United States District Court, W.D. North Carolina, Charlotte Division
Aug 31, 2022
3:21-cv-00447-RJC (W.D.N.C. Aug. 31, 2022)

Opinion

3:21-cv-00447-RJC

08-31-2022

TANISHA PORTWINE, Plaintiff, v. COMMISSIONER OF SOCIAL SECURITY, Defendant.


ORDER

Robert J. Conrad, Jr. United States District Judge

THIS MATTER comes before the Court on the Parties' Cross Motions for Summary Judgment. (DEs 12, 15). Having fully considered the written arguments, administrative record, and applicable authority, the Court grants Plaintiff's Motion for Summary Judgment and remands this matter for further proceedings consistent with this Order.

I. BACKGROUND

Plaintiff Tanisha Portwine (“Ms. Portwine”) seeks judicial review of the Commissioner of Social Security's (“Defendant” or “Commissioner”) denial of her social security claim. Ms. Portwine filed her application for disability insurance benefits on April 16, 2020, with an alleged onset date of January 1, 2017. (Tr. 15).

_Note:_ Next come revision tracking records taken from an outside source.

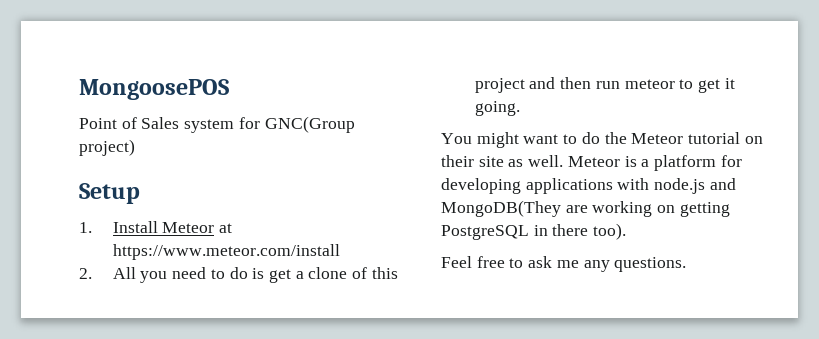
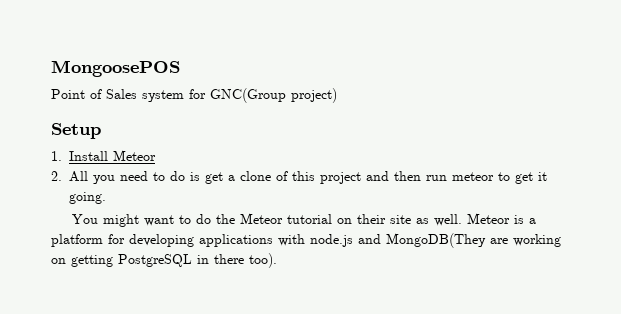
[219,223,233,233] [112,244,340,260] at https://www.meteor.com/install -> (156, 155) none
[441,256,687,272] // Feel free to ask me any questions. -> (277, 260) none

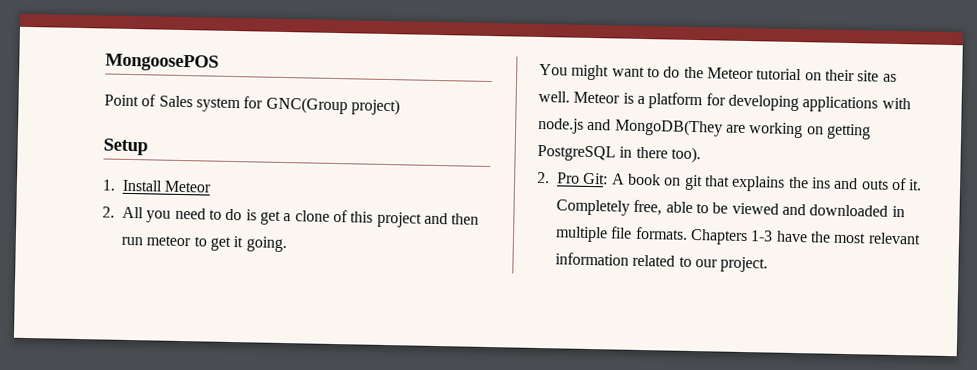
(277, 260) none -> [537,171,923,192] [556,199,905,218] [555,226,921,246] [555,252,769,273] // 2. Pro Git: A book on git that explains the ins and outs of it. Completely free, able to be viewed and downloaded in multiple file formats. Chapters 1-3 have the most relevant information related to our project.

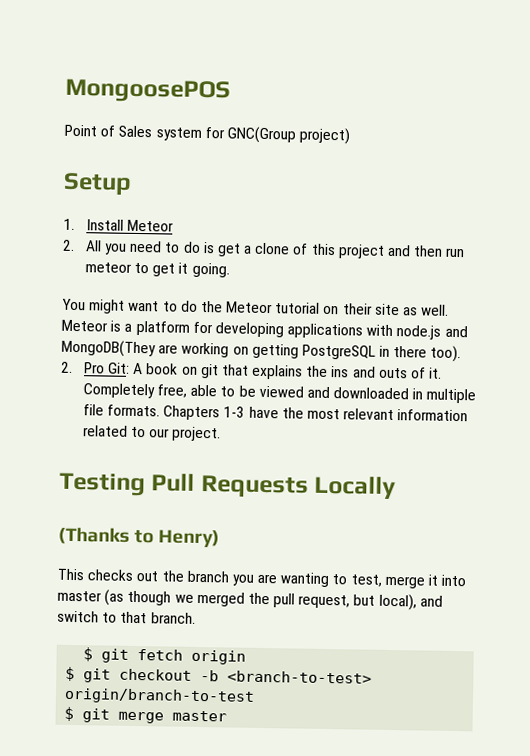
(769, 264) none -> [59,472,397,500] [58,526,221,548] [57,568,467,589] [57,589,443,611] [57,610,196,624] [83,647,247,665] [65,666,373,684] [64,687,256,705] [64,706,228,724] // Testing Pull Requests Locally // (Thanks to Henry) // This checks out the branch you are wanting to test, merge it into master (as though we merged the pull request, but local), and switch to that branch. // $ git fetch origin // $ git checkout -b <branch-to-test> origin/branch-to-test // $ git merge master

Citations to “Tr.” throughout the Order refer to the administrative record at DE 7.

In denying Ms. Portwine's social security claim, the ALJ conducted a five-step sequential evaluation. (Id. at 15-31). At step one, the ALJ found that Ms. Portwine had not engaged in substantial gainful activity since the alleged onset date. (Id. at 18). At step two, the ALJ found that Ms. Portwine had the following combination of severe impairments: degenerative disc disease of the lumbar spine, impingement of the right shoulder, carpal tunnel syndrome, obesity, migraines, insomnia, depression, anxiety, and attention deficit hyperactivity disorder. (Id. at 19). At step three, the ALJ found that none of the impairments, or combinations of impairments, met or equaled the severity of a listed impairment. (Id. at 24). Before moving to step four, the ALJ found that Ms. Portwine had the residual functional capacity (“RFC”) to perform sedentary work as explained below:

[T]he claimant has the residual functional capacity to perform sedentary work as defined in 20 CFR 404.1567(a) and 416.967(a) except she can never climb ladders, ropes, or scaffolds, and can occasionally balance, stoop, kneel, crouch, crawl, and climb ramps and stairs. She can engage in frequent fingering and handling with her bilateral upper extremities, and can frequently reach in all directions with her right upper extremity. She cannot work outdoors, and can tolerate exposure to moderate levels of noise as that term is defined in the DOT. She is limited to tasks requiring no more than occasional changes in work setting or duties. She can occasionally interact with supervisors, co-workers, and the public. She can maintain concentration and persistence at an acceptable pace for 2-hour increments.
(Id. at 27). At step four, the ALJ found that Ms. Portwine could not perform past relevant work but could perform jobs that exist in significant numbers in the national economy. (Id. at 29-31).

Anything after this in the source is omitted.